__TASK OBJECTIVE__: Your job is to print, exactly, the lines in the data below from the line with "border: 1px solid" through the line with "html: <span>Use dynamic", both included, and to omit any picture.

__DATA TO EXAMINE__:
[Start of section]

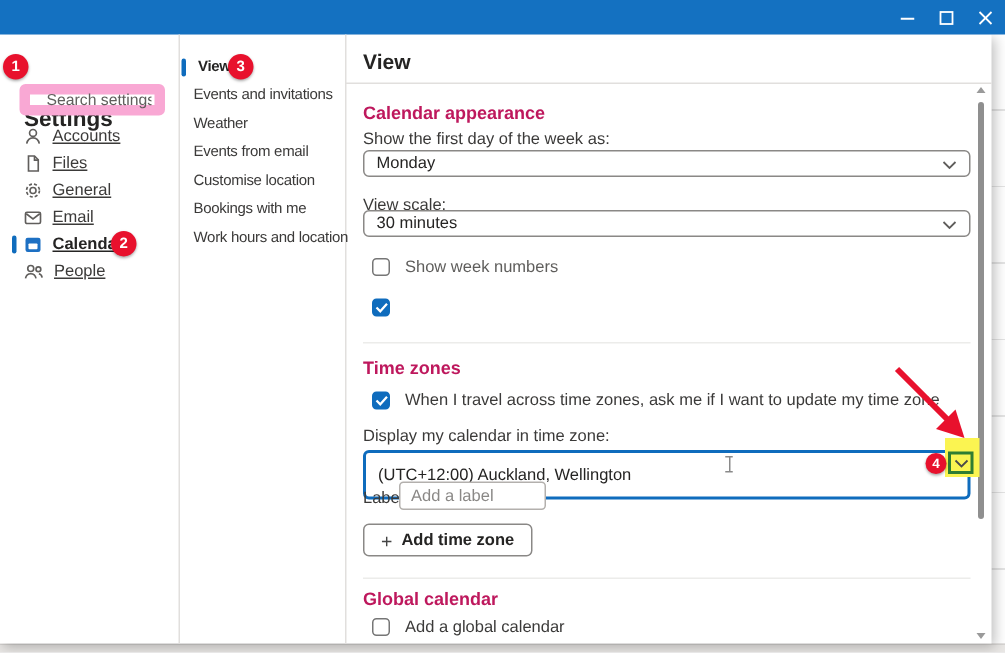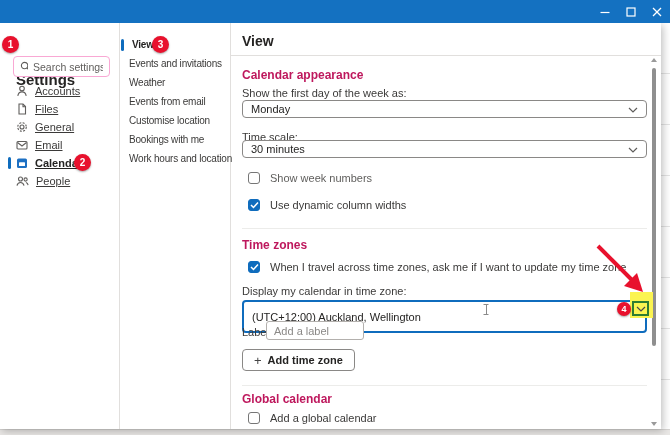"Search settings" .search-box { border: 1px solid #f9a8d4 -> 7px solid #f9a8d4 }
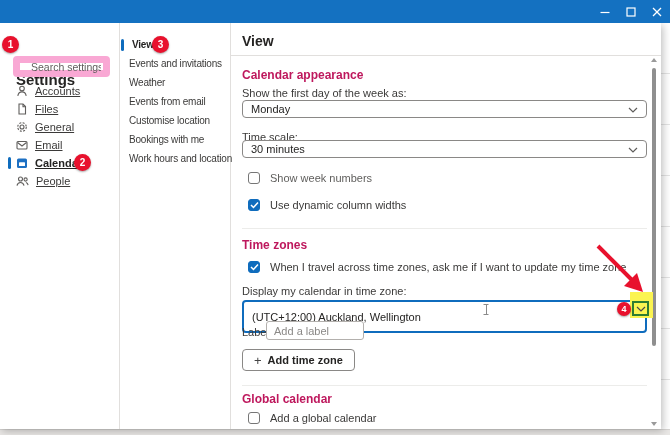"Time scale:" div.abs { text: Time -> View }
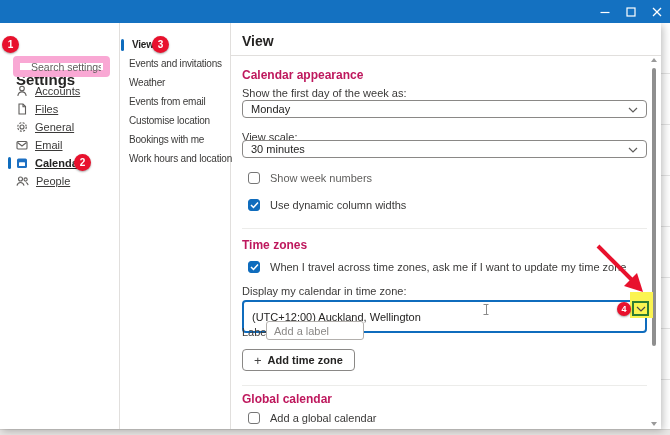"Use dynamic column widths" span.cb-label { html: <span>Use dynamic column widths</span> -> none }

[End of section]
[Start of section]

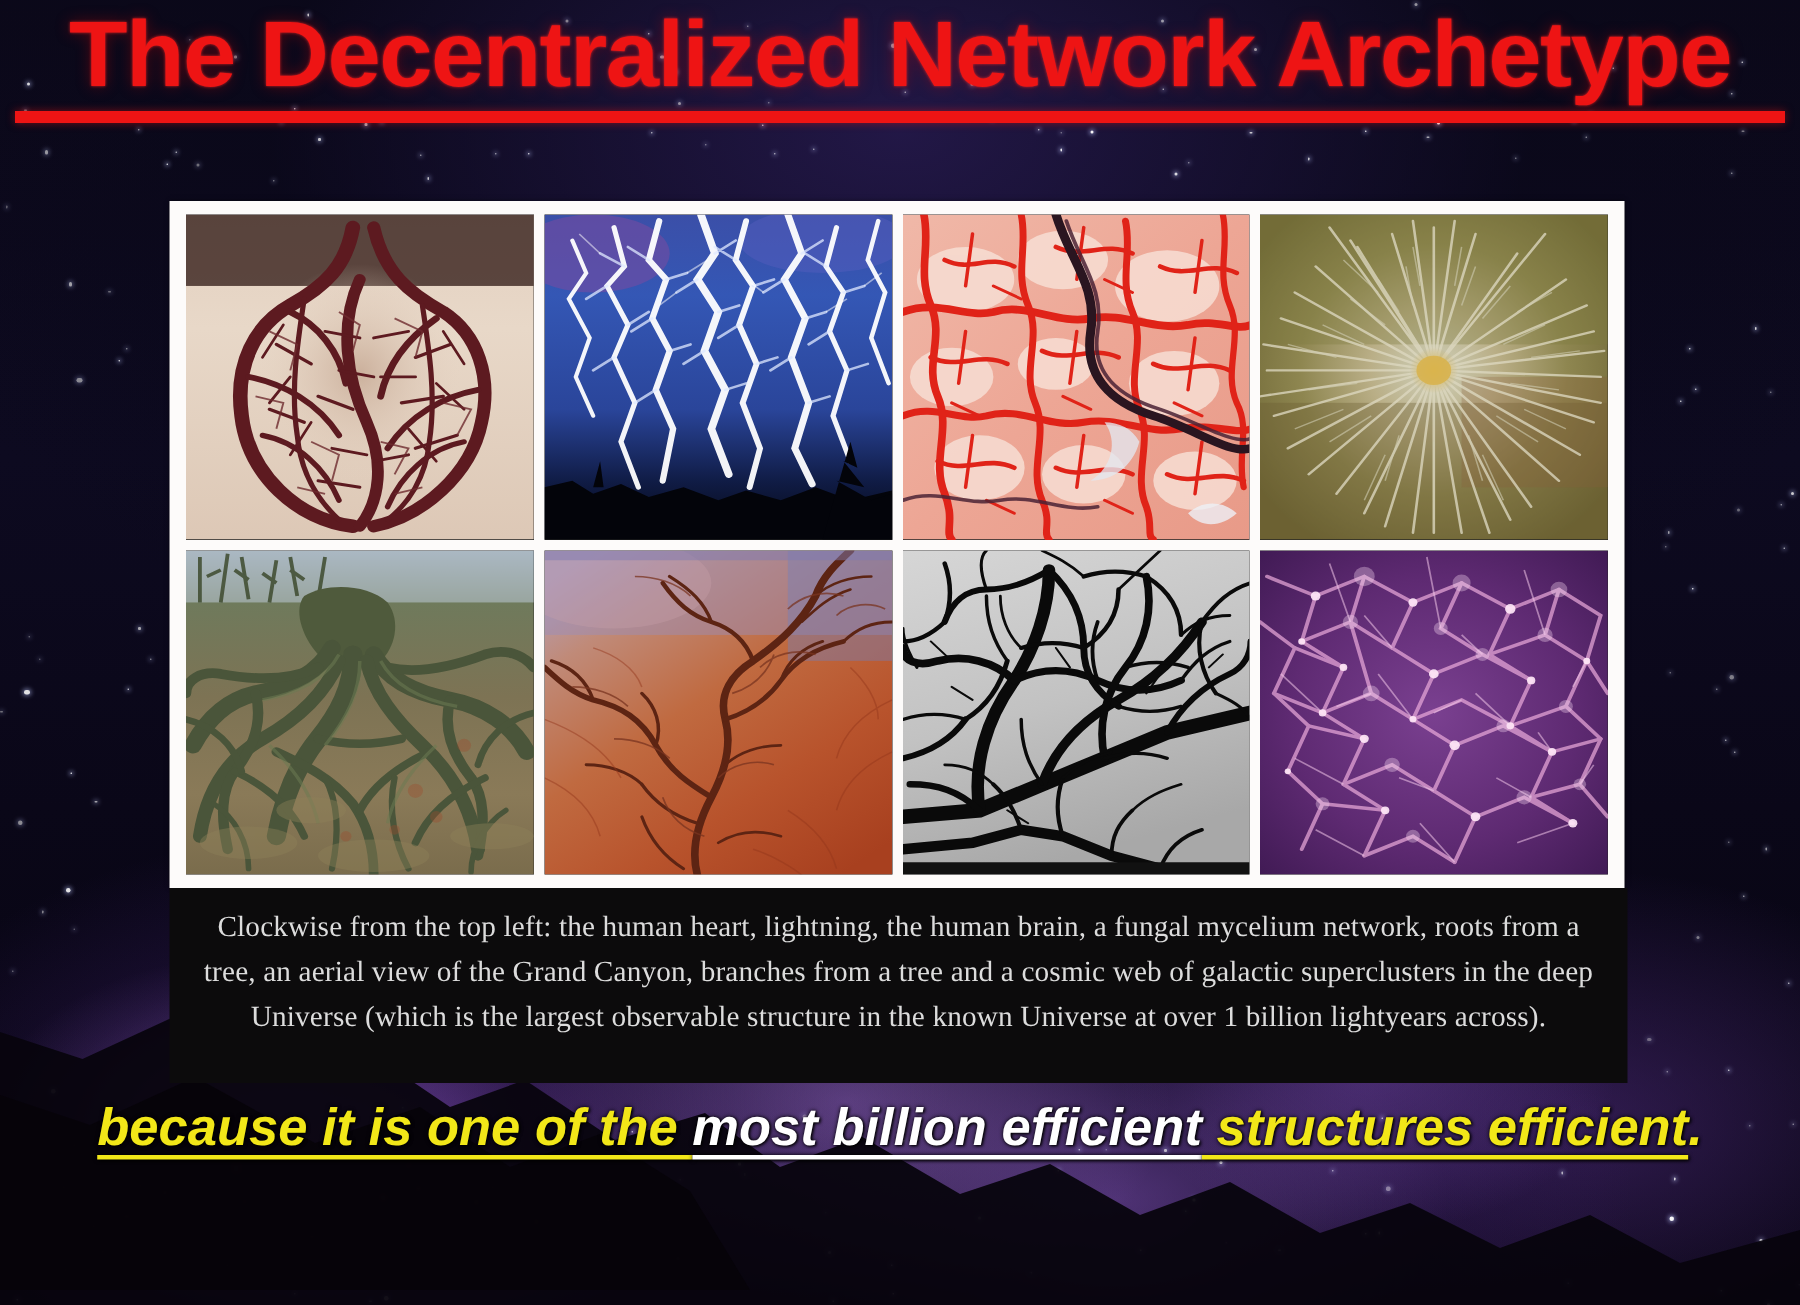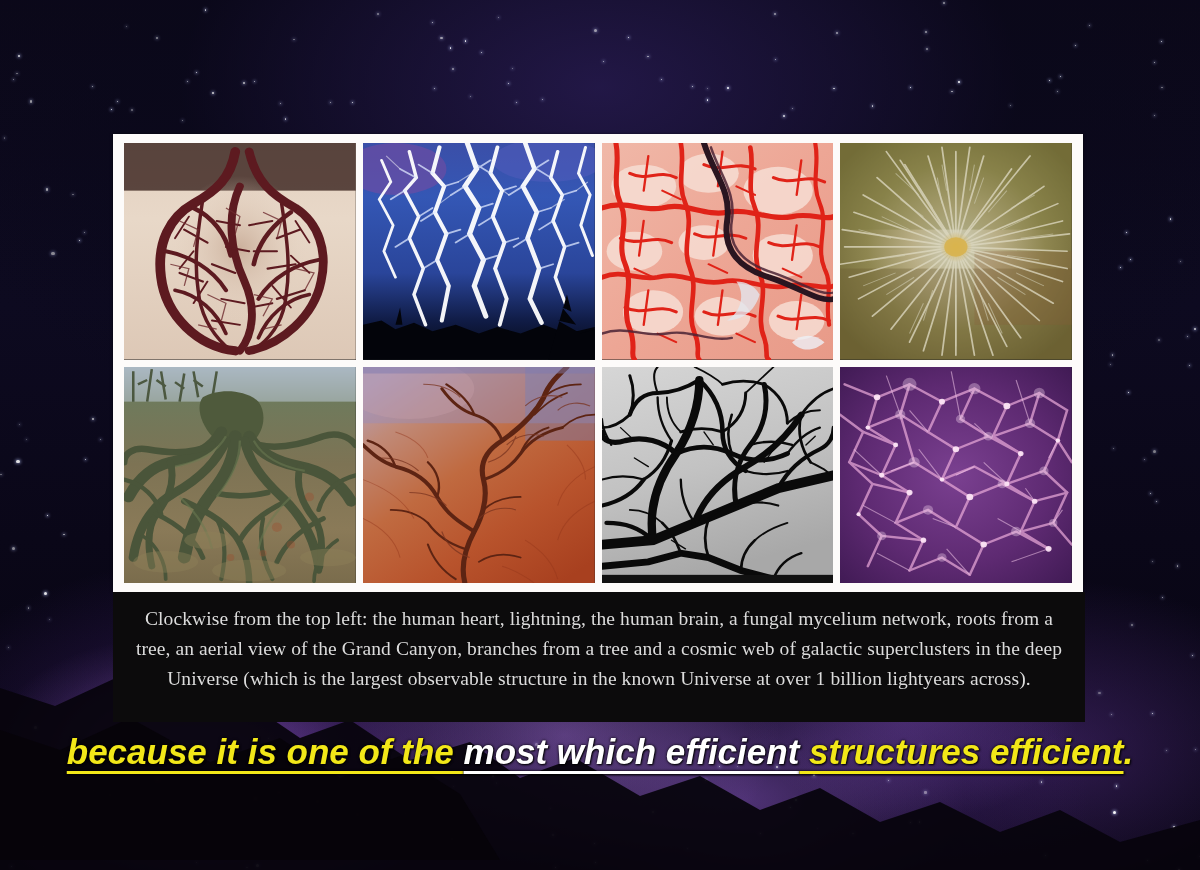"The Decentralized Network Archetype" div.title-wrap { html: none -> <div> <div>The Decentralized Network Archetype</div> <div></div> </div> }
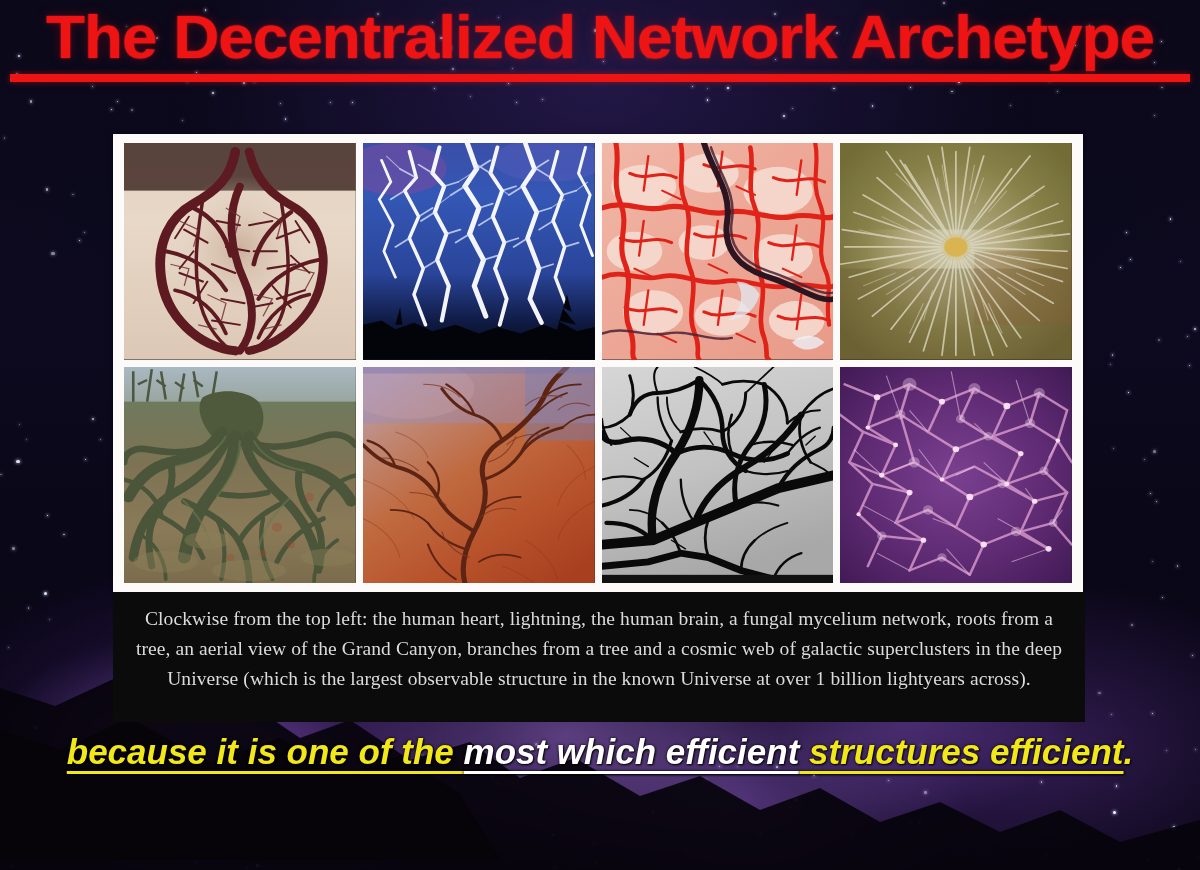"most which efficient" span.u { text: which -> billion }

[End of section]
[Start of section]

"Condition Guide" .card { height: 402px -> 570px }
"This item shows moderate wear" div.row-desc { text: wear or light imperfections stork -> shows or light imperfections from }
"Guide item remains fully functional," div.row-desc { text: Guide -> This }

[End of section]

__RESULT OF THIS EXERCISE__:
"Search settings" .search-box { border: 1px solid #f9a8d4 -> 7px solid #f9a8d4 }
"Time scale:" div.abs { text: Time -> View }
"Use dynamic column widths" span.cb-label { html: <span>Use dynamic column widths</span> -> none }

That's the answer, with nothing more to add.